VENDOR’S CLOSING DOCUMENTS

10.1
The Vendor agrees to execute or cause to be executed, where appropriate, and at its expense, and delivered, the following to the Purchaser, unless otherwise provided, on or before the Closing Date or such earlier date as specified below:







(a)
a registrable transfer of the Armstrong Lands, including completion of the compliance statements pursuant to Section 50 of the Planning Act (Ontario) by the Vendor’s Solicitors;

(b)
a registrable transfer of the Todd Lands, including completion of the compliance statements pursuant to Section 50 of the Planning Act (Ontario) by the Vendor’s Solicitors;

(c)
a statutory declaration from a senior officer of the Vendor stating that the Vendor is not a non-resident of Canada pursuant to Section 116 of the Income Tax Act (Canada);

(d)
a statement of adjustments (the first draft of which is to be delivered to the Purchaser at least seven business days before Closing);

(e)
an executed copy of each of the Leases;

(f)
original, fully completed, signed Tenant Estoppels;

(g)
an assignment by the Vendor and assumption by the Purchaser of the Warranties (the “Assignment of Warranties”);

(h)
an undertaking to pay all metered utilities and realty taxes to Closing and to readjust all items on or omitted from the statement of adjustments, which undertaking will include an undertaking to execute and deliver any documents reasonably requested in relation to the Transaction which were inadvertently not requested prior to and/or delivered at Closing;

(i)
a certified copy of a resolution of the directors and shareholders of the Vendor authorizing the Transaction;

(j)
an officer’s certificate and certificate of incumbency for the Vendor;

(k)
a declaration of possession setting forth the Vendor's history of occupation of the Lands;

(l)
such statutory declarations or certificates relating to the Lands and/or Building as are reasonably required by the Purchaser’s title insurer to issue a title insurance policy relating to the Lands and Building;

(m)
discharges and/or releases of all agreements, documents, encumbrances, leases, mortgages and security interests affecting the Purchased Assets other than Permitted Encumbrances and those the Purchaser has agreed in writing to assume;

(n)
a bringdown certificate from a senior officer of the Vendor stating that the Vendor’s representations and warranties contained in this Agreement are materially true, complete and effective as at the Closing Date;

(o)
an undertaking to forthwith reimburse the Purchaser for all payments made by the Purchaser on or after Closing on account of any expenses with respect to the Lands and Buildings that relate to the period prior to Closing;

(p)
the holdback direction and Escrow Agreement provided for in Section 6.7; and,

(q)
all other documents which are required and which the Purchaser has reasonably requested on or before the Closing Date to give effect to the Transaction.

Where applicable, drafts of the items referred to above will be prepared by the Purchaser’s Solicitors and delivered to the Vendor’s Solicitors.
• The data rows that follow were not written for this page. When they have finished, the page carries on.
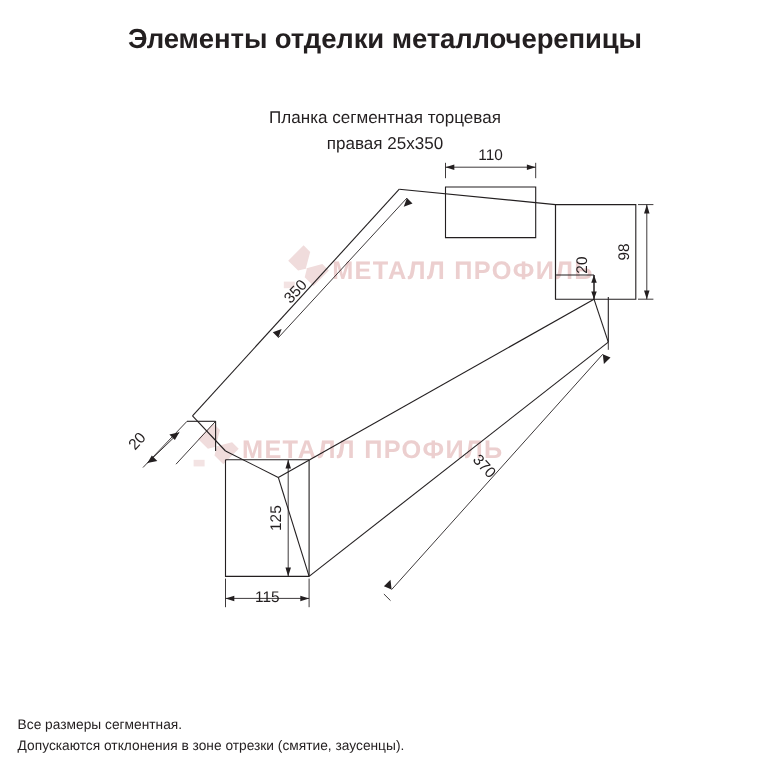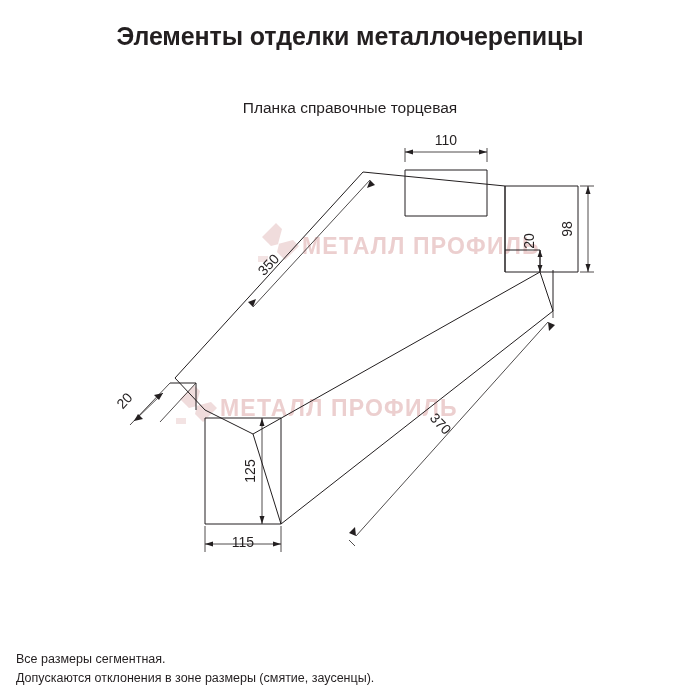--- a/index.html
+++ b/index.html
@@ -70,21 +70,22 @@
   }
 </style>
 </head>
 <body>
 
 <div class="page">
 
   <div class="title">Элементы отделки металлочерепицы</div>
 
   <div class="subtitle">
-    <div>Планка справочные торцевая</div>
+    <div>Планка сегментная торцевая</div>
+    <div>правая 25х350</div>
   </div>
 
   <svg class="drawing" width="700" height="700" viewBox="0 0 700 700">
 
     <g>
       <path class="wm" d="M262 237 l14 -14 6 6 -4 15 15 -4 6 6 -14 14 -8 -8 2 -8 -8 2z"></path>
       <path class="wm" d="M258 256 h10 v6 h-10z" opacity="0.8"></path>
       <text class="wm-text" x="302" y="254">МЕТАЛЛ ПРОФИЛЬ</text>
     </g>
     <g>
@@ -177,16 +178,16 @@
       <text x="128" y="404" font-size="14" text-anchor="middle" transform="rotate(-47 128 404)">20</text>
       <text x="255" y="471" font-size="14" text-anchor="middle" transform="rotate(-90 255 471)">125</text>
       <text x="243" y="547" font-size="14" text-anchor="middle">115</text>
       <text x="437" y="427" font-size="14" text-anchor="middle" transform="rotate(47 437 427)">370</text>
     </g>
 
   </svg>
 
   <div class="footer">
     <div>Все размеры сегментная.</div>
-    <div>Допускаются отклонения в зоне размеры (смятие, заусенцы).</div>
+    <div>Допускаются отклонения в зоне отрезки (смятие, заусенцы).</div>
   </div>
 
 </div>
 
 </body></html>

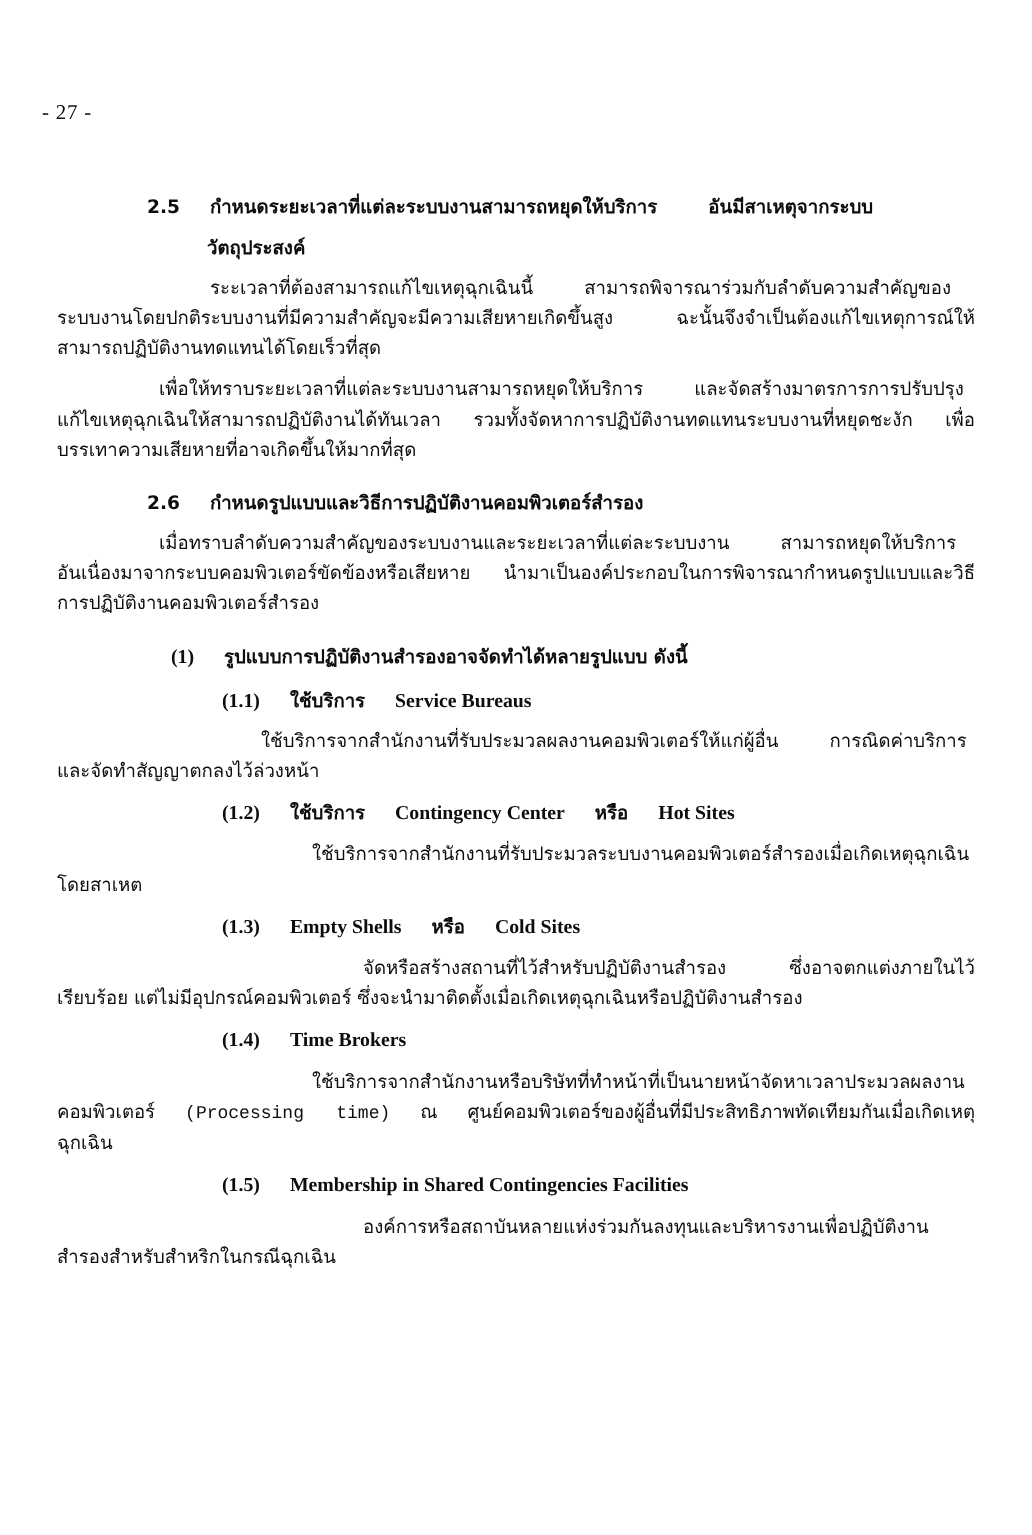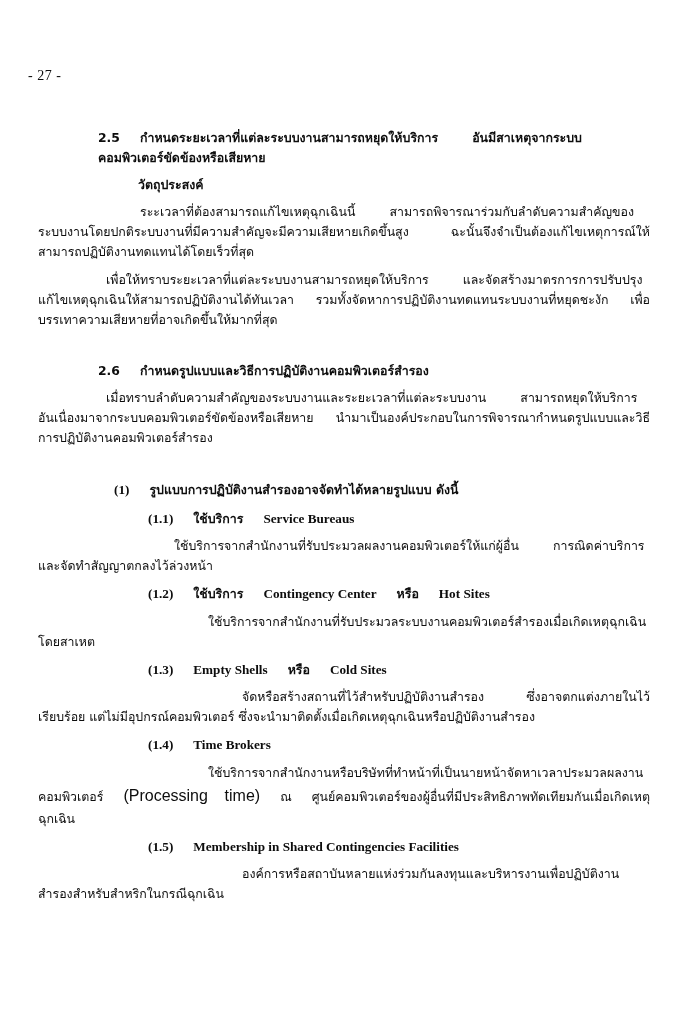--- a/index.html
+++ b/index.html
@@ -48,54 +48,53 @@
   .heading {
     font-weight: bold;
     margin-top: 0;
   }
   .ind-head {
     padding-left: 60px;
     text-indent: -60px;
     margin-left: 60px;
   }
   .gap-s { margin-top: 7px; }
-  .gap-m { margin-top: 31px; }
+  .gap-m { margin-top: 15px; }
   .lvl1 {
     font-weight: bold;
     padding-left: 76px;
   }
   .lvl2 {
     font-weight: bold;
     padding-left: 110px;
   }
   .latin {
     font-family: "Liberation Serif", serif;
     font-weight: bold;
     font-size: 13.2px;
   }
   .latin-normal {
-    font-family: Liberation Sans, sans-serif;
-    font-size: 16px;
+    font-family: Liberation Mono, monospace;
+    font-size: 12px;
   }
   .wide-space { display: inline-block; width: 34px; }
   .wide-space-s { display: inline-block; width: 20px; }
 </style>
 </head>
 <body>
 
 <div class="page">
 
   <div class="page-number">- 27 -</div>
 
   <div class="content">
 
     <p class="heading ind-head">
       <span>2.5</span><span class="wide-space-s"></span><span>กำหนดระยะเวลาที่แต่ละระบบงานสามารถหยุดให้บริการ</span><span class="wide-space"></span><span>อันมีสาเหตุจากระบบ</span>
     </p>
-    <p class="heading" style="padding-left:60px">คอมพิวเตอร์ขัดข้องหรือเสียหาย</p>
 
     <p class="heading gap-s" style="padding-left:100px">วัตถุประสงค์</p>
 
     <p class="gap-s">
       <span class="wide-space"></span><span class="wide-space"></span><span class="wide-space"></span><span>ระะเวลาที่ต้องสามารถแก้ไขเหตุฉุกเฉินนี้</span><span class="wide-space"></span><span>สามารถพิจารณาร่วมกับลำดับความสำคัญของระบบงาน</span><span>โดยปกติระบบงานที่มีความสำคัญจะมีความเสียหายเกิดขึ้นสูง   ฉะนั้นจึงจำเป็นต้องแก้ไขเหตุการณ์ให้สามารถปฏิบัติงานทดแทนได้โดยเร็วที่สุด</span>
     </p>
 
     <p class="gap-s">
       <span class="wide-space"></span><span class="wide-space"></span><span>เพื่อให้ทราบระยะเวลาที่แต่ละระบบงานสามารถหยุดให้บริการ</span><span class="wide-space"></span><span>และจัดสร้างมาตรการการปรับปรุงแก้ไข</span><span>เหตุฉุกเฉินให้สามารถปฏิบัติงานได้ทันเวลา    รวมทั้งจัดหาการปฏิบัติงานทดแทนระบบงานที่หยุดชะงัก   เพื่อบรรเทาความเสียหายที่อาจเกิดขึ้นให้มากที่สุด</span>
     </p>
All documentation will be in form and substance acceptable to the Purchaser and the Vendor each acting reasonably and in good faith.

Within one day of Closing, the Vendor shall deliver all keys to the Buildings and a list all applicable passwords for the Buildings to the Purchaser’s office in Guelph, ON, attention the Purchaser's Solicitors, the address for which is set forth in Section 14.5.







Article 11

PURCHASER’S CLOSING DOCUMENTS

11.1
The Purchaser agrees to execute or cause to be executed, where appropriate and at its expense, and delivered, the following to the Vendor on or before the Closing Date:

(a)
The Balance Due on Closing;

(b)
an undertaking to readjust all items on or omitted from the statement of adjustments, which undertaking will include an undertaking to execute and deliver all documents that were to have been delivered on Closing by the Purchaser that were through inadvertence not delivered on Closing;

(c)
an executed copy of each of the Leases;
 
(d)
the Assignment of Warranties;

(e)
the HST Undertaking and Indemnity; and

(f)
all other documents which are required or desirable and which the Vendor has reasonably requested on or before the Closing Date to give effect to the Transaction.



Article 12

ASSIGNMENT

12.1
The Purchaser has the right to assign this Agreement. Upon assignment, the assignee will be entitled to the benefits and be subject to the liabilities of the Purchaser under this Agreement and the Purchaser will cease to be entitled to such benefits and will cease to be subject to such liabilities. The Purchaser or the assignee will be permitted to direct that title to the Lands be placed in the name of the Purchaser, the assignee and/or one or more other entities.

Article 13

CONTRACTS

13.1
The parties acknowledge and agree that on Closing, no Contracts will be assigned by the Vendor and assumed by the Purchaser. The Vendor hereby agrees that all Contracts will either be terminated by Vendor on or before Closing or the Vendor will continue to be responsible under the Contracts following Closing.

Article 14

GENERAL

14.1
This Agreement will be effective to create an interest in the Lands only if the subdivision control provisions of the Planning Act (Ontario) are complied with on or before completion. The Vendor hereby covenants to proceed diligently at its expense to obtain any necessary consent on or before the Closing Date.

14.2
The interest of the Vendor in the Lands and Buildings will be at the risk of the Vendor until Closing. If any loss or damage occurs before Closing to the Buildings, the Vendor will forthwith notify the Purchaser in writing of the loss or damage and the extent thereof, as well as details regarding insurance proceeds payable with respect thereto, if any. The parties will determine what steps to take in connection therewith, provided that if the parties are unable to agree within ten days of the occurrence of the damage, this Agreement will, at the Purchaser’s option, be at an end and of no further force or effect, the Deposit together with interest will be returned to the Purchaser forthwith, and the parties will be released from all further obligations hereunder.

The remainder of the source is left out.